Christmas was so much fun. Full of laughs and junk food. Seth came over on Christmas morning, along with my grandparents and we played some games, where I made myself look like an idiot but Seth just laughed and smiled at me. I was so lucky to be surrounded by people that love me. People that wouldn't abandon me, no matter what happens. I couldn't help but smile the entire day at the simple thought.

It was about 8pm when Seth said that he should probably get home, so I walked out to the driveway with him. He stopped and turned to look at me, "I got you something for Christmas." He pulled out a small box, complete with a small bow on top, from his pocket. I took the small box from him and opened it. It was a simple chain necklace with a pair of beautiful angel wings at the end. It was simple, yet meant so much. Probably more than he even knew. I started to tear up.

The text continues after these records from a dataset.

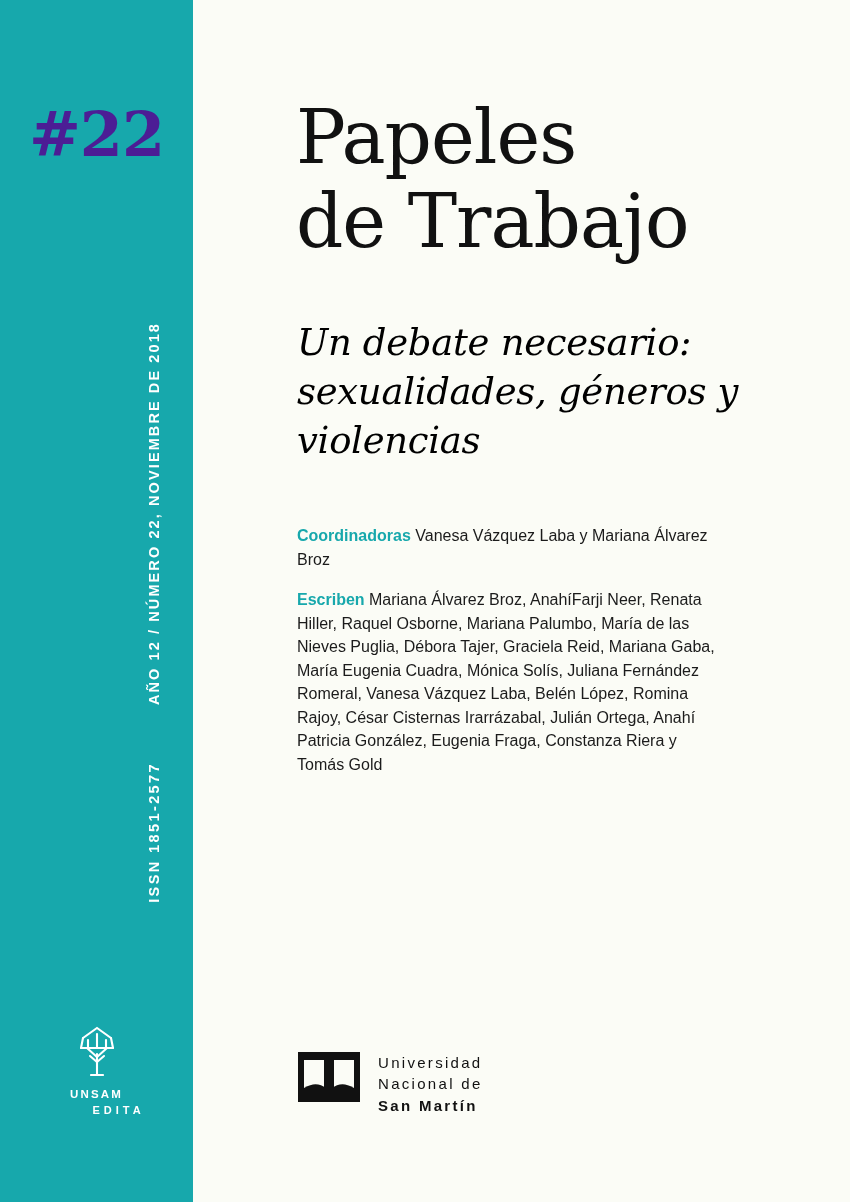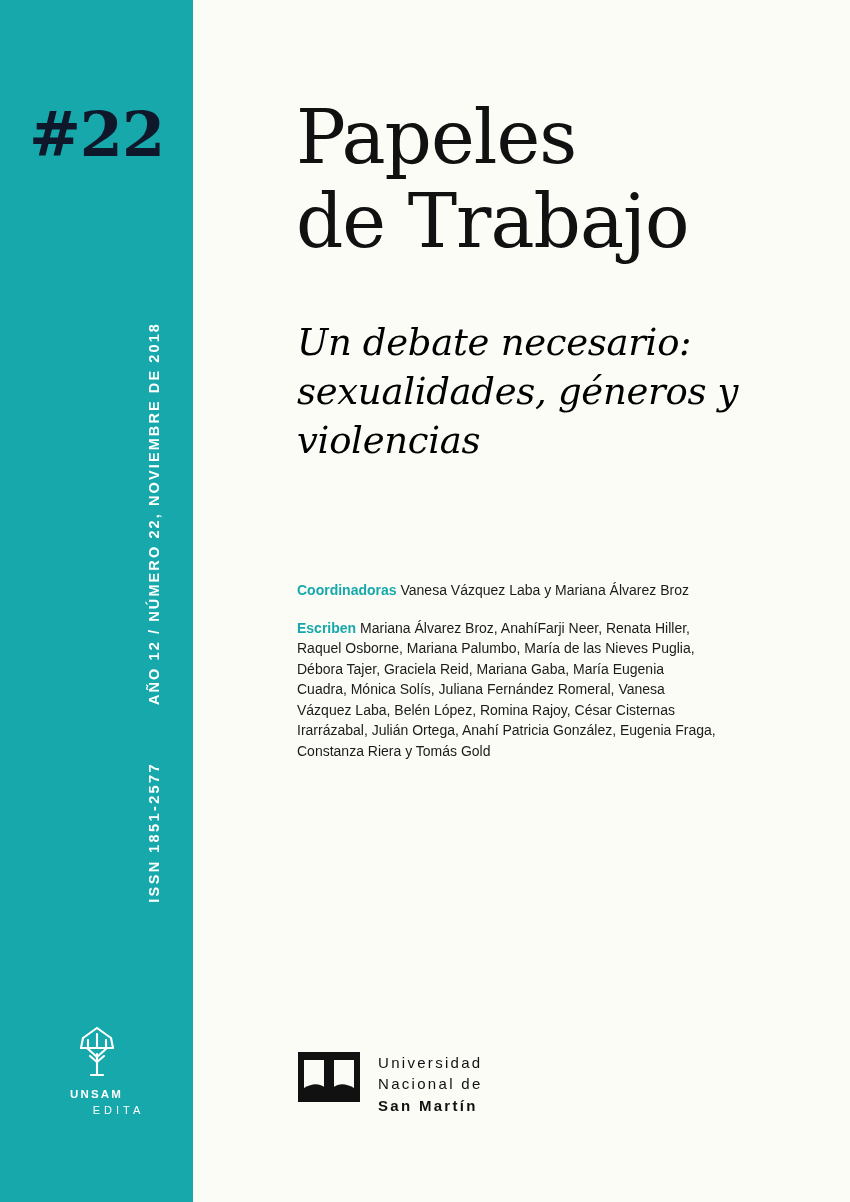"#22" .issue-number { color: #0f172a -> #4c1d95 }
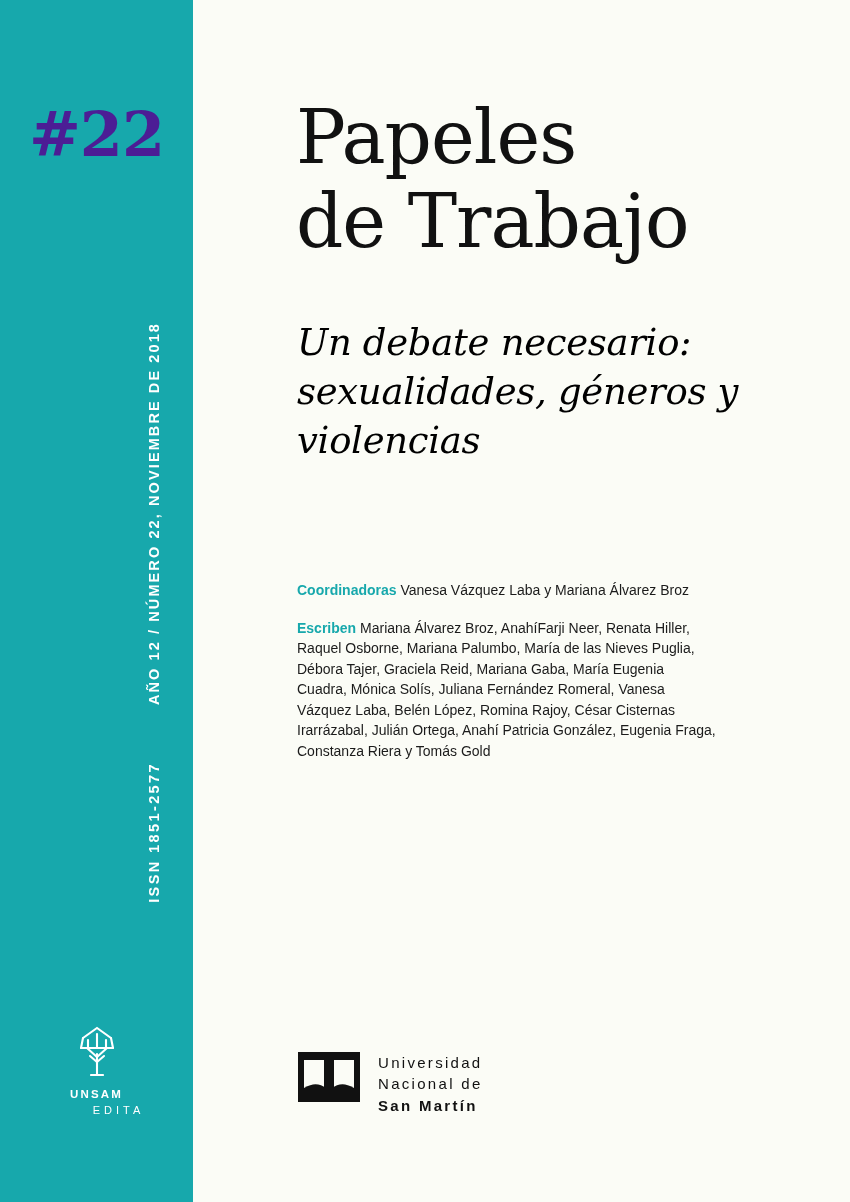"Coordinadoras Vanesa Vázquez Laba y" .credits { font-size: 14px -> 16px; top: 580px -> 524px }
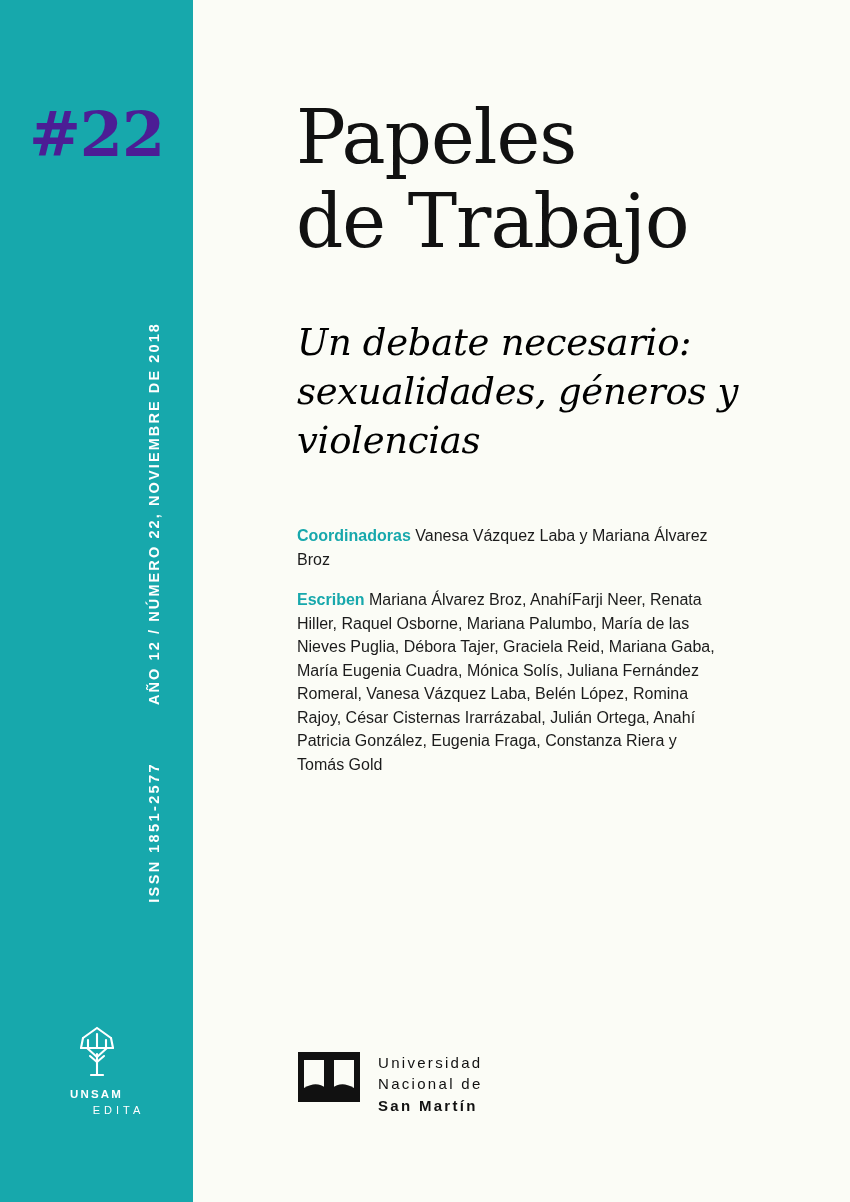"EDITA" .unsam-edita .edita-sub { font-weight: 400 -> 700 }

"You are my angel. You saved me. You give me an escape," he said. I felt the same about him. Words couldn't describe what I felt or wanted to say. I stepped closer to him, and asked if he could put it on me. Once the necklace was around my neck, I stepped onto my tip toes. In one swift motion, I pushed my lips onto his. He pulled away, looked me in the eyes, and leaned down to kiss me with more passion this time. I had never kissed a guy before, so I hoped I wasn't horrible.... But it felt right, so I figured I must have at least a slight idea of what to do.

I pulled away, and looked into his bright blue eyes. God, how I loved those eyes. They were like an ocean that I could swim in all day. I could get lost in them so easily. "Wait here. I have something for you too." I ran inside and grabbed a decently sized box, also complete with a bow on top. I walked outside and handed it to him.

"You didn't have to get me anything," he said as he held it in his hands.

"Yes I did. You're important to me and I wanted you to know that. Now open it!" I smiled.

As he opened it, his face instantly lit up. It was a box full of old vinyls. 80's classics like Bon Jovi's Slippery When Wet, AC/DC's Back in Black, Metallica's Ride the Lightning, and his favorite, Def Leppard's Pyromania.

"Alex. Oh my... Thank you. Thank you so much." He said as he set them down and gave me a huge hug. His parents destroyed his vinyls in one of their fights and I decided that I would give that happiness back to him. They were his favorites and meant a lot to him.

We said goodbye, and although we were walking our separate ways, I couldn't help but smile as I walked back to my house.